Other models may represent a more realistic approach
Other models, such as the European Association for the Study of Obesity (EASO) criteria, the Edmonton Obesity Staging System (EOSS), and the AACE fat depot-based chronic disease (ABCD) model, prioritize the severity of obesity and its clinical outcomes. This provides strong predictive support and management guidelines without requiring a strict causal relationship of each comorbidity to obesity and without incorporating broader aspects such as functional status and, in some systems, mental health.

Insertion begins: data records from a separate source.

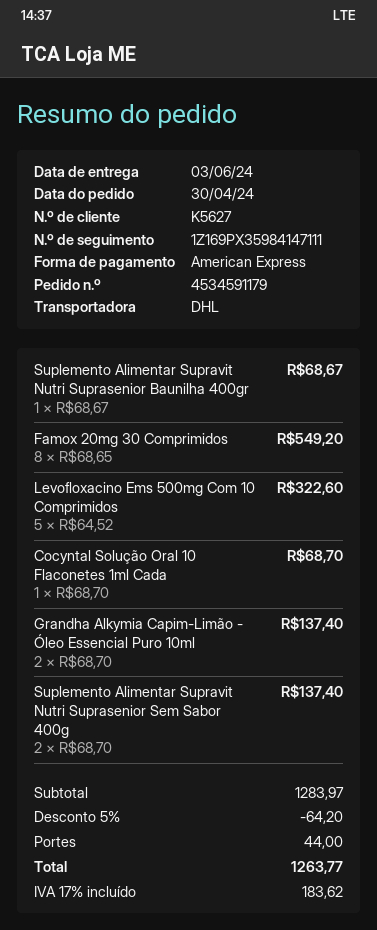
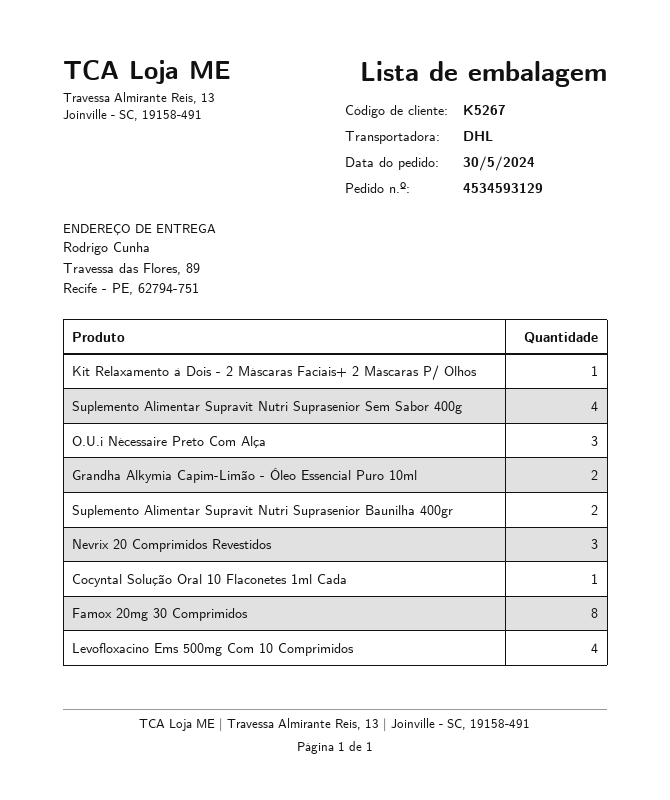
order number: 4534591179 -> 4534593129
order date: 2024-04-30 -> 2024-05-30
customer number: K5627 -> K5267
Suplemento Alimentar Supravit Nutri Suprasenior Baunilha 400gr: 1 -> 2
Levofloxacino Ems 500mg Com 10 Comprimidos: 5 -> 4
Suplemento Alimentar Supravit Nutri Suprasenior Sem Sabor 400g: 2 -> 4
Kit Relaxamento à Dois - 2 Máscaras Faciais+ 2 Máscaras P/ Olhos: none -> 1
O.U.i Nécessaire Preto Com Alça: none -> 3
Nevrix 20 Comprimidos Revestidos: none -> 3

Diabetes as a symptom of obesity
The ES also disagreed with the committee’s explicit exclusion of T2D as evidence of clinical obesity. Reasons for disagreement include:
- Strong association between T2D and obesity in prevalence and mechanistic pathways
- Selectively include other multifactorial conditions
- Confounding metabolic criteria, clubbing, hyperlipidemia, and hyperglycemia as a single obesity marker
- Can impact access to treatment and is difficult to implement
Final recommendations
The authors note that price and affordability, not just the definition of eligibility, are the main constraints on treatment access, with more than 99.7% of eligible adults unable to receive treatment due to affordability constraints, regardless of diagnostic criteria.
Final recommendations include the development of diagnostic protocols that require minimal data. Standardized anthropometric measurement protocols. Harmonizing clinical staging across classification systems. Validation studies to determine which system provides the highest prognostic value. Further research into how excess obesity is related to conditions such as cancer and mental health across different disease stages is also recommended. This may be a more realistic approach and may support more uniform clinical practice.